—Vous prétendez-vous toujours mourant? dit Camusot. Si vous aviez véritablement éprouvé les souffrances dont vous vous êtes plaint depuis votre arrestation, vous devriez être mort, reprit le juge avec ironie.

—Vous faites le procès au courage d’un innocent, et à la force de son tempérament! répondit avec douceur le prévenu.

—Coquart, sonnez! faites venir le médecin de la Conciergerie et un infirmier. Nous allons être obligés de vous ôter votre redingote et de procéder à la vérification de la marque sur votre épaule... reprit Camusot.

—Monsieur, je suis entre vos mains.

Le prévenu demanda si son juge aurait la bonté de lui expliquer ce qu’était cette marque, et pourquoi la chercher sur son épaule? Le juge s’attendait à cette question.

—Vous êtes soupçonné d’être Jacques Collin, forçat évadé, dont l’audace ne recule devant rien, pas même devant le sacrilége... dit vivement le juge en plongeant son regard dans les yeux du prévenu.
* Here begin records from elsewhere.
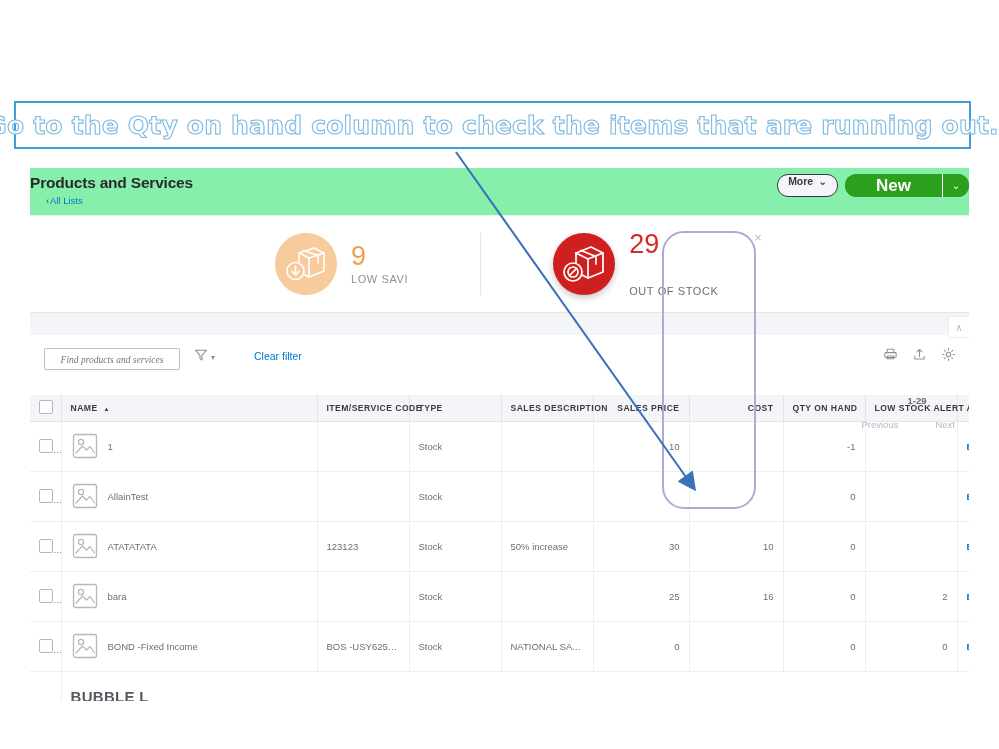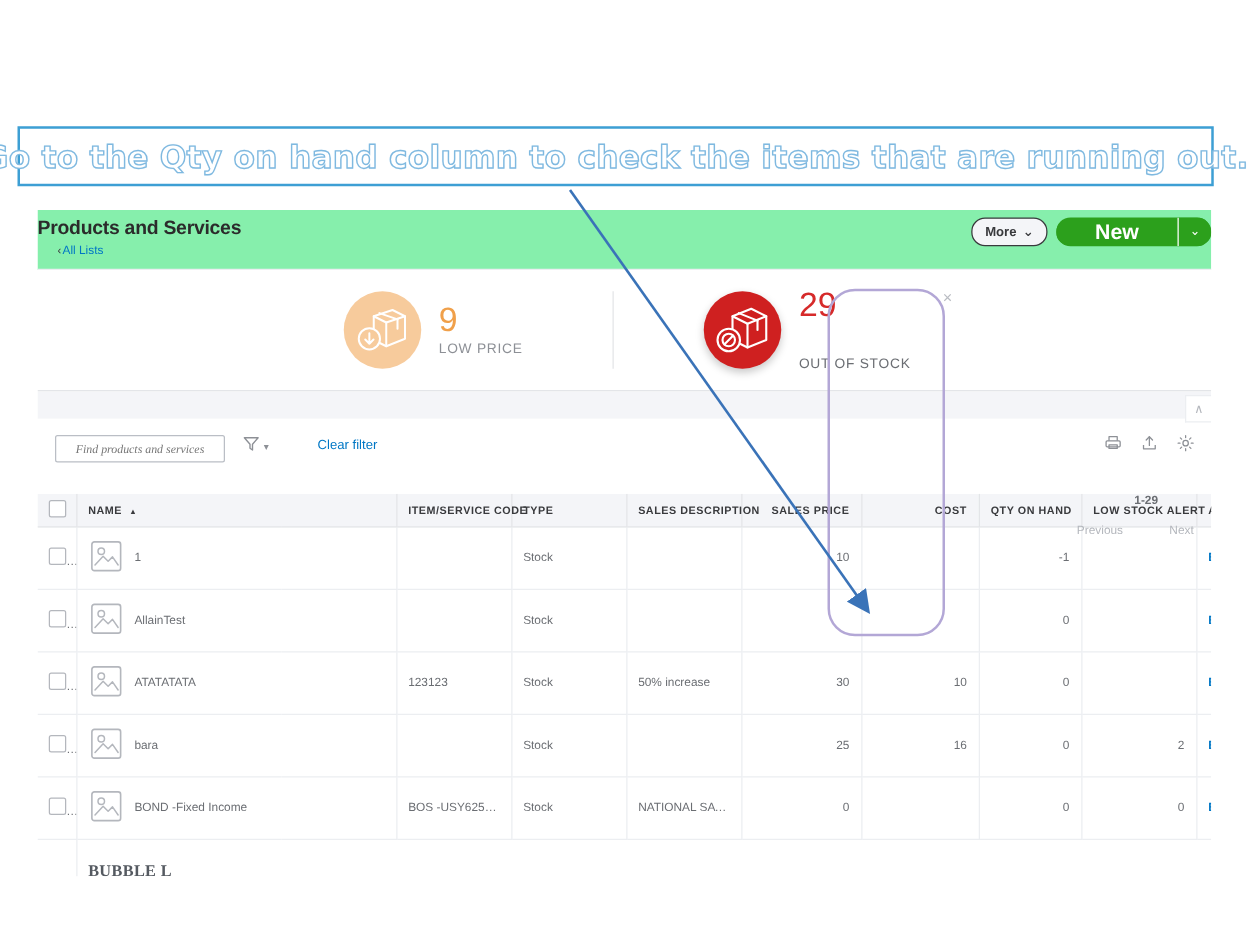--- a/index.html
+++ b/index.html
@@ -53,7 +53,7 @@
   .btn-more{
     height:21px;padding:0 10px;border:1px solid #393a3d;border-radius:11px;
     background:#f4f5f8;color:#393a3d;font-size:10.5px;font-weight:600;
-    display:flex;align-items:center;gap:5px;cursor:pointer;
+    display:flex;align-items:flex-start;gap:5px;cursor:pointer;
   }
   .btn-new-group{display:flex;align-items:center;height:23px;border-radius:12px;overflow:hidden;background:#2ca01c;}
   .btn-new{

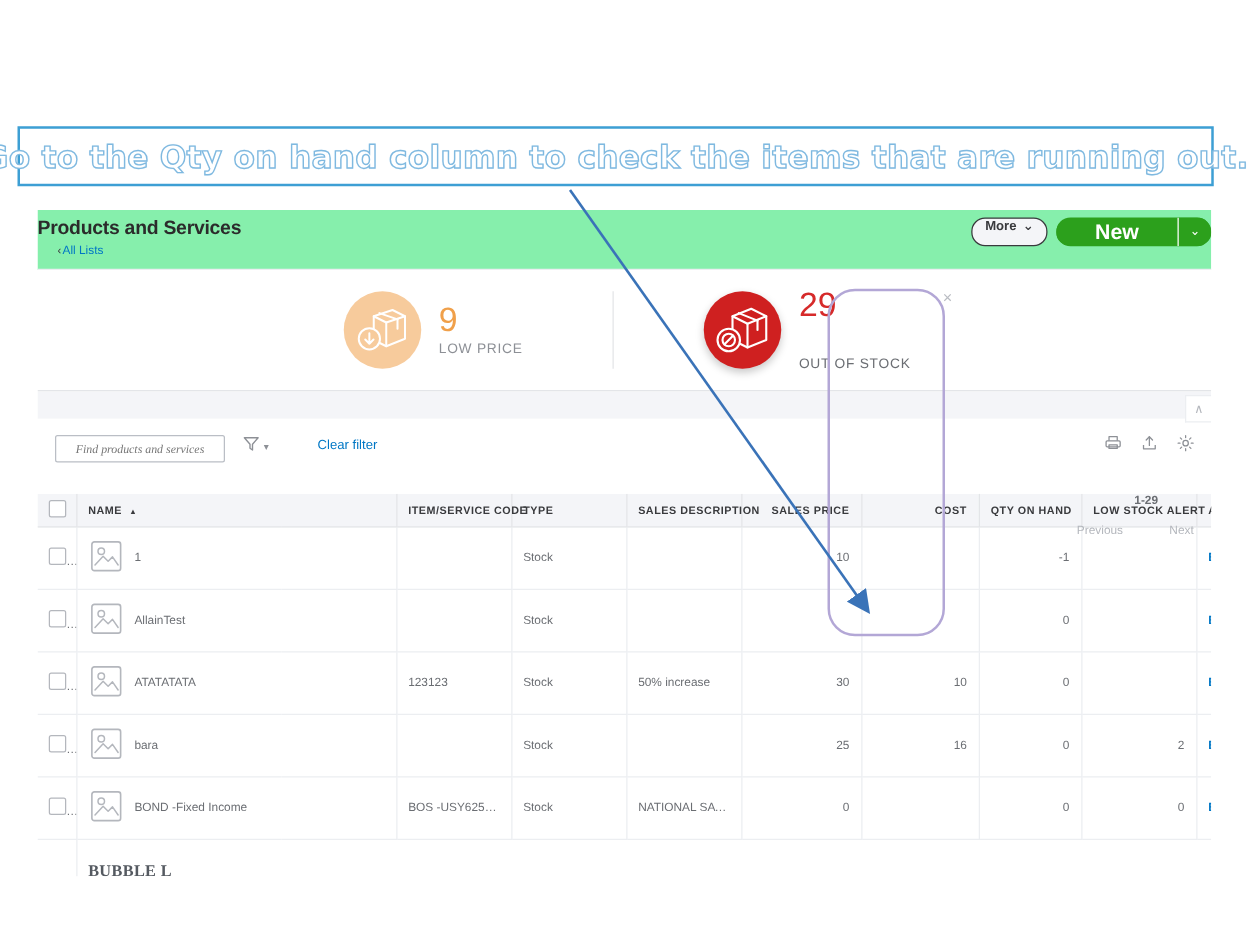--- a/index.html
+++ b/index.html
@@ -213,7 +213,7 @@
       </div>
       <div class="stat-txt">
         <div class="stat-num amber">9</div>
-        <div class="stat-label">LOW PRICE</div>
+        <div class="stat-label">LOW SAVI</div>
       </div>
     </div>
 

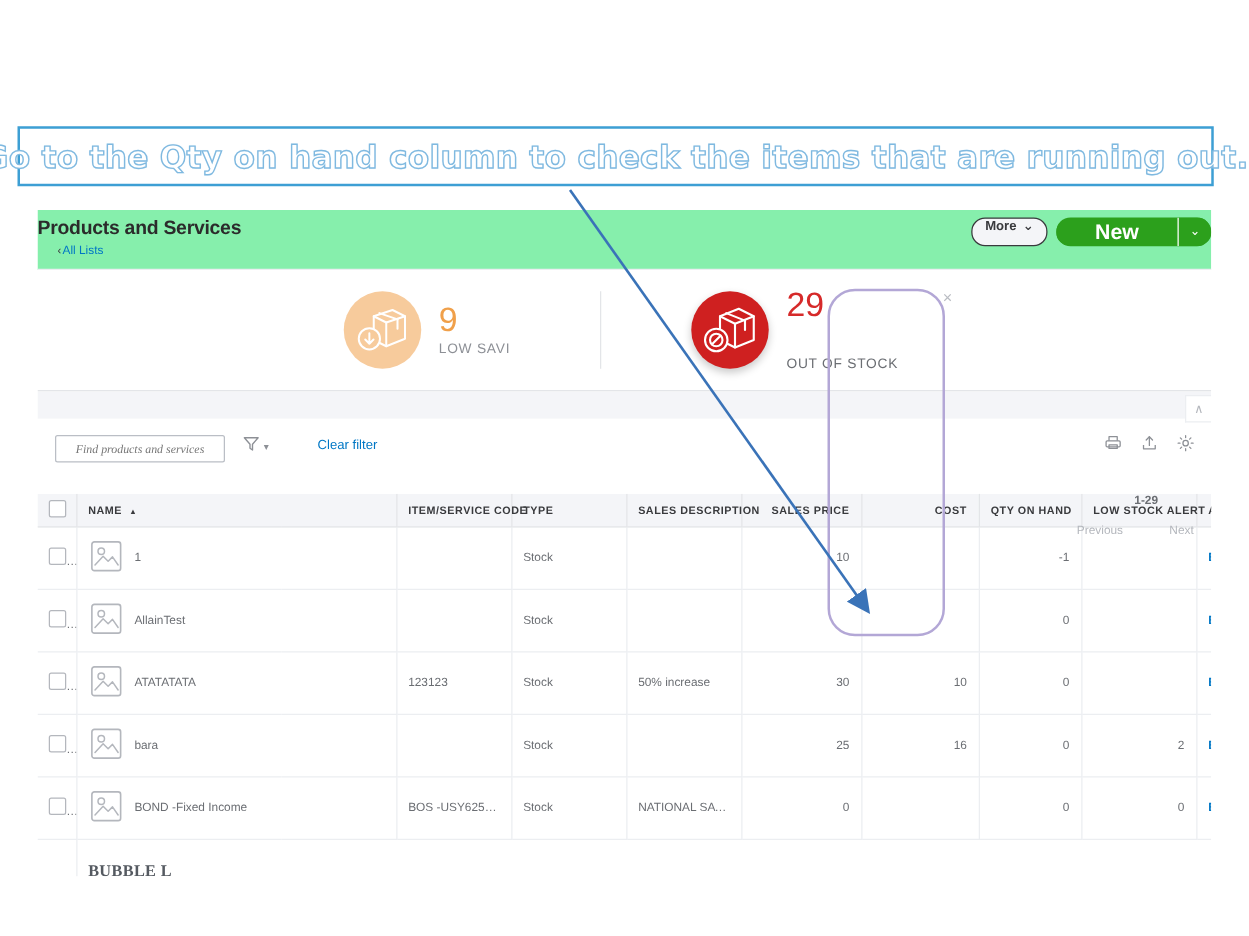--- a/index.html
+++ b/index.html
@@ -160,7 +160,7 @@
   .qty{color:#d62a2a;}
   .edit{color:#0077c5;font-weight:700;font-size:9.5px;cursor:pointer;}
   .group-row td{height:20px;background:#ffffff;border-right:none;}
-  .group-name{font-size:13px;font-weight:700;color:#555a61;letter-spacing:.3px;font-family:Liberation Serif, serif;}
+  .group-name{font-size:15px;font-weight:700;color:#555a61;letter-spacing:.3px;}
 
   
   .col-highlight{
Jacques Collin ne tressaillit pas, ne rougit pas; il resta calme et prit un air naïvement curieux en regardant Camusot.

—Moi! monsieur, un forçat?... Que l’Ordre auquel j’appartiens et Dieu vous pardonnent une pareille méprise! dites-moi tout ce que je dois faire pour vous éviter de persister dans une insulte si grave envers le Droit des gens, envers l’Église, envers le roi mon maître.
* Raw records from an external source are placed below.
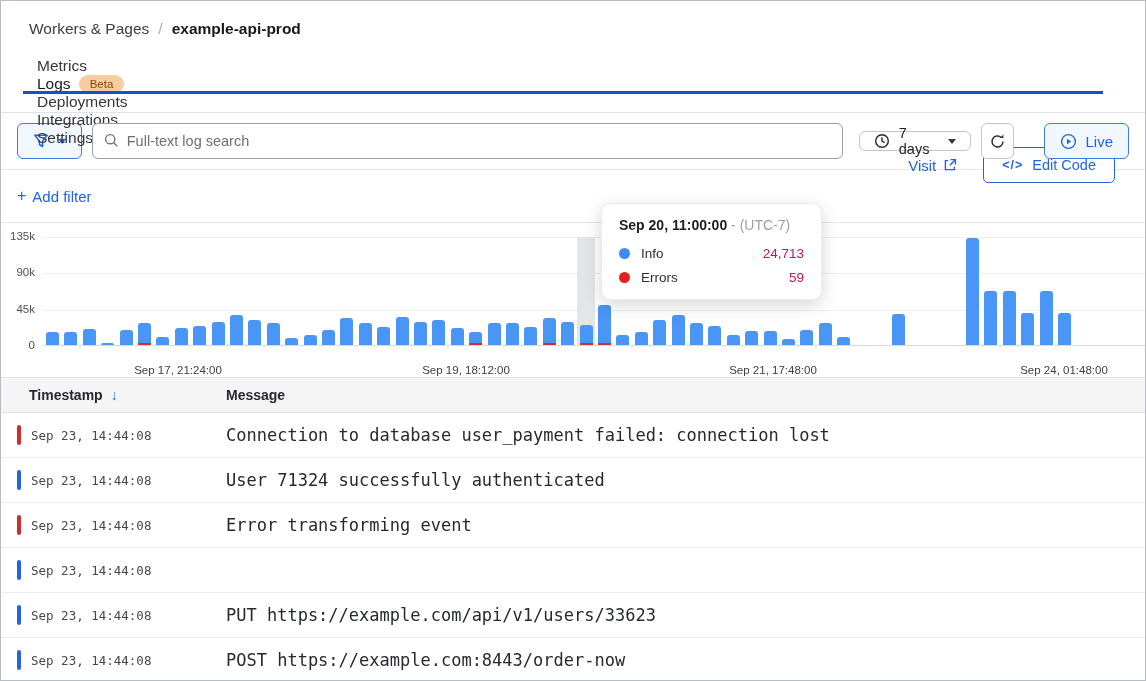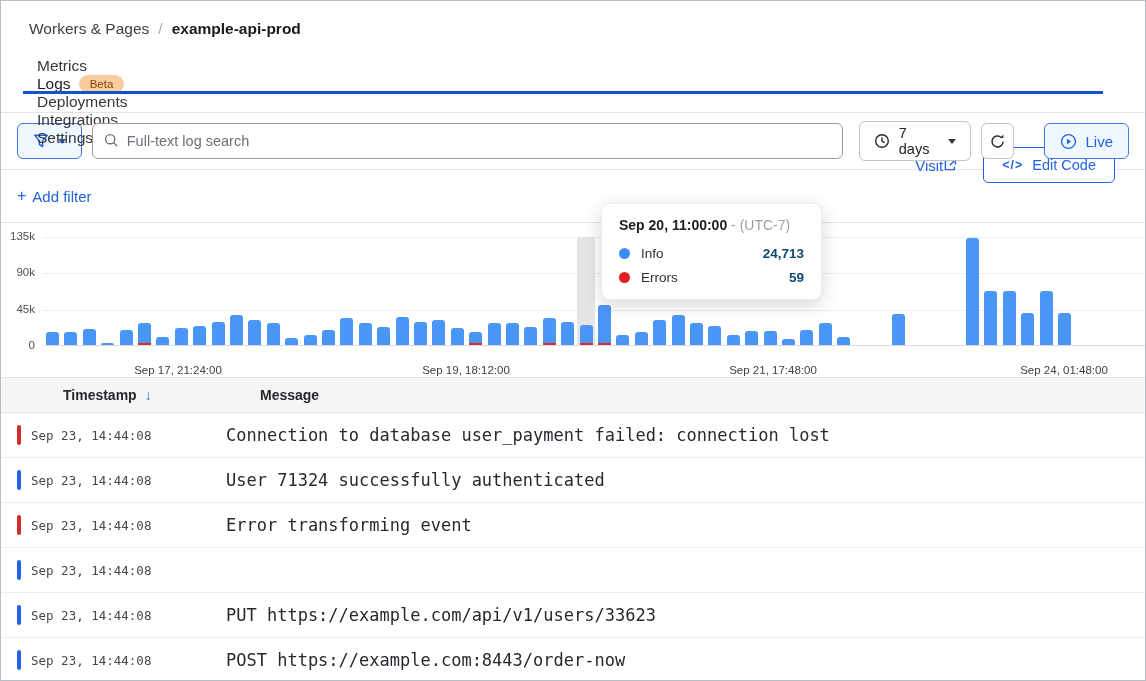--- a/index.html
+++ b/index.html
@@ -37,7 +37,7 @@
   .search-input { width:100%; height:36px; border:1px solid #9a9da3; border-radius:6px; padding:0 12px 0 34px;
                   font-size:14.5px; font-family:"Liberation Sans", sans-serif; color:#202329; outline:none; background:#fff; }
   .search-input::placeholder { color:#6b6f76; }
-  .range-btn { display:flex; align-items:center; gap:9px; height:40px; padding:0 14px; background:#fff;
+  .range-btn { display:flex; align-items:center; gap:9px; height:20px; padding:0 14px; background:#fff;
                border:1px solid #c3c5c9; border-radius:6px; font-size:14.5px; color:#202329; cursor:pointer; margin-left:6px; }
   .refresh-btn { display:flex; align-items:center; justify-content:center; width:35px; height:36px; background:#fff;
                  border:1px solid #c3c5c9; border-radius:6px; cursor:pointer; }

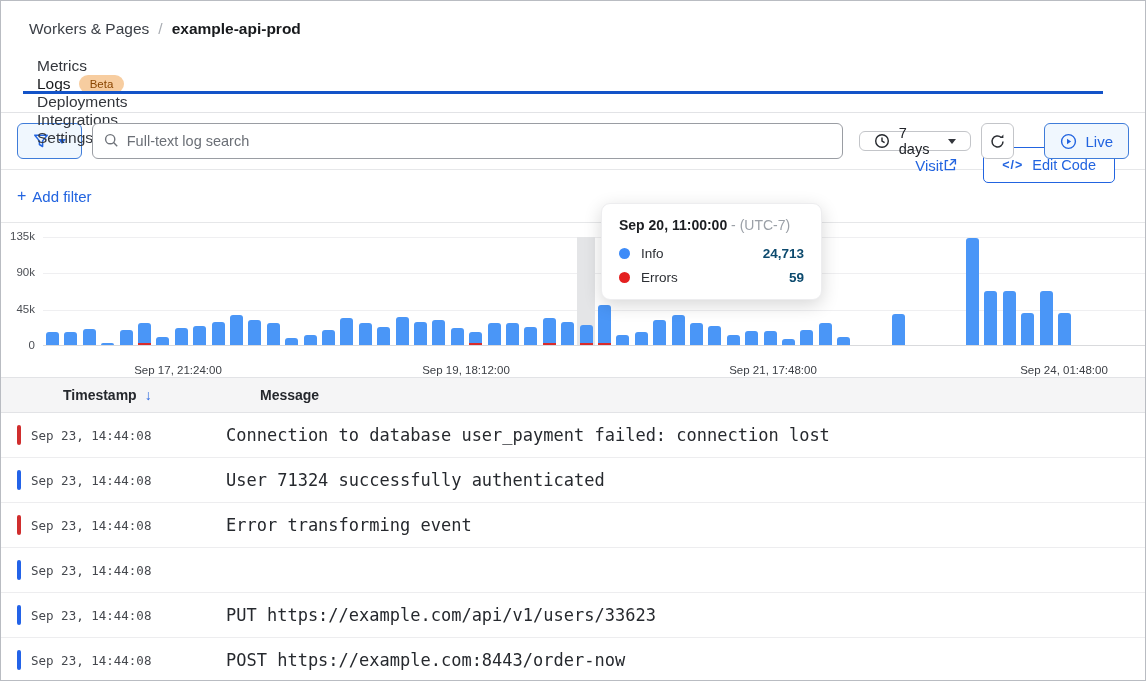--- a/index.html
+++ b/index.html
@@ -21,7 +21,7 @@
   .tab.active::after { content:""; position:absolute; left:0; right:0; bottom:-1px; height:3px; background:#1353c8; }
   .badge { background:#f7cda0; color:#8a4500; font-size:11.5px; padding:3px 11px; border-radius:11px; }
   .tab-actions { margin-left:auto; display:flex; align-items:center; gap:26px; }
-  .visit-link { display:flex; align-items:center; color:#2264e0; font-size:15px; cursor:pointer; }
+  .visit-link { display:flex; align-items:center; gap:7px; color:#2264e0; font-size:15px; cursor:pointer; }
   .edit-code-btn { display:flex; align-items:center; gap:9px; border:1px solid #2264e0; color:#2264e0;
                    background:#fff; border-radius:5px; height:36px; padding:0 18px; font-size:14.5px; cursor:pointer; }
   .code-glyph { font-size:12.5px; font-weight:bold; letter-spacing:1px; }

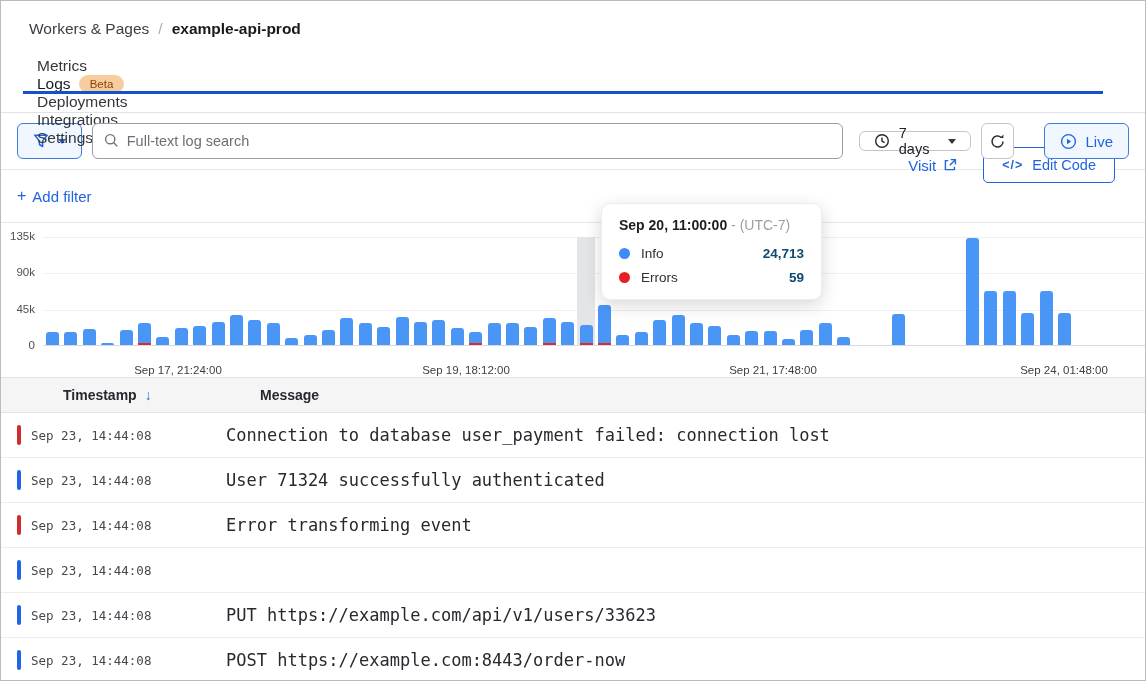--- a/index.html
+++ b/index.html
@@ -70,7 +70,7 @@
   .tt-row { display:flex; align-items:center; margin-top:9px; }
   .tt-dot { width:11px; height:11px; border-radius:50%; margin-right:11px; flex:none; }
   .tt-name { font-size:13.5px; color:#2c2f34; }
-  .tt-val { margin-left:auto; font-size:13.5px; font-weight:bold; color:#0c4a6e; }
+  .tt-val { margin-left:auto; font-size:13.5px; font-weight:normal; color:#be185d; }
 
   
   .logtable { border-top:1px solid #e2e3e6; }

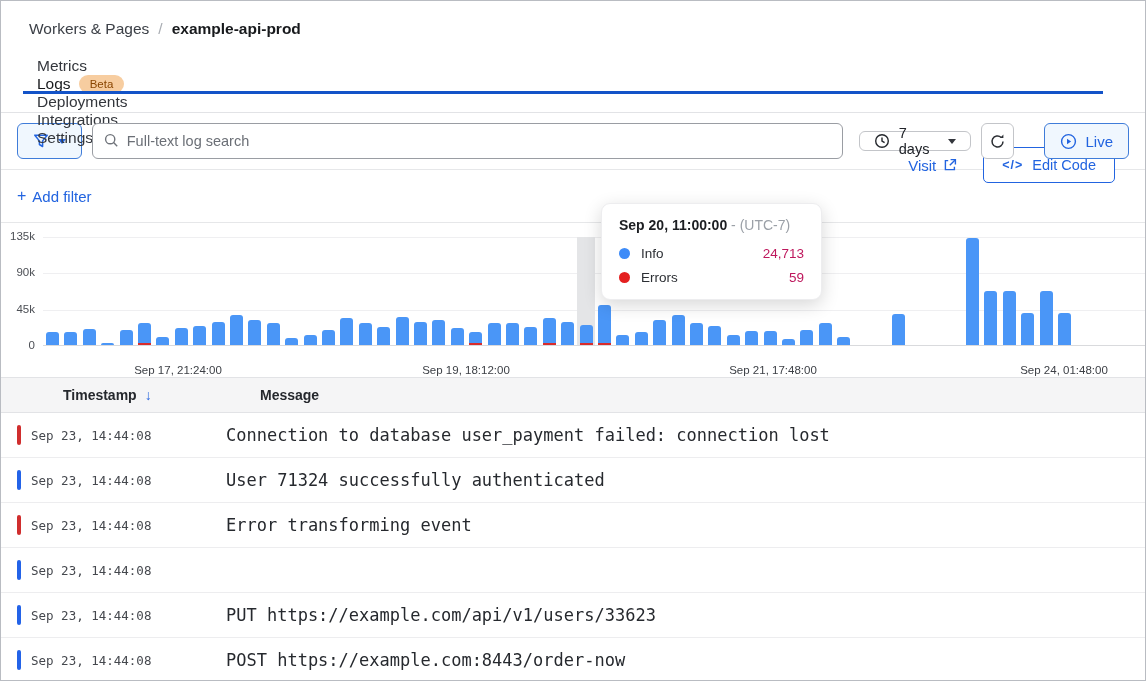--- a/index.html
+++ b/index.html
@@ -77,7 +77,7 @@
   .thead { display:flex; align-items:center; height:35px; background:#f5f5f6; border-bottom:1px solid #e2e3e6;
            padding-left:28px; }
   .th { font-size:14px; font-weight:bold; color:#25282d; }
-  .th-ts { width:197px; display:flex; align-items:center; gap:8px;margin-left:34px; }
+  .th-ts { width:197px; display:flex; align-items:center; gap:8px; }
   .sort-arrow { color:#2f6be0; font-size:14px; font-weight:normal; }
   .tr { display:flex; align-items:center; height:45px; padding-left:16px; border-bottom:1px solid #ededef; cursor:pointer; }
   .td-ts { width:209px; display:flex; align-items:center; flex:none; }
Le juge expliqua, sans répondre, au prévenu que, s’il avait subi la flétrissure infligée alors par les lois aux condamnés aux travaux forcés, en lui frappant l’épaule les lettres reparaîtraient aussitôt.

—Ah! monsieur, dit Jacques Collin, il serait bien malheureux que mon dévouement à la cause royale me devînt funeste.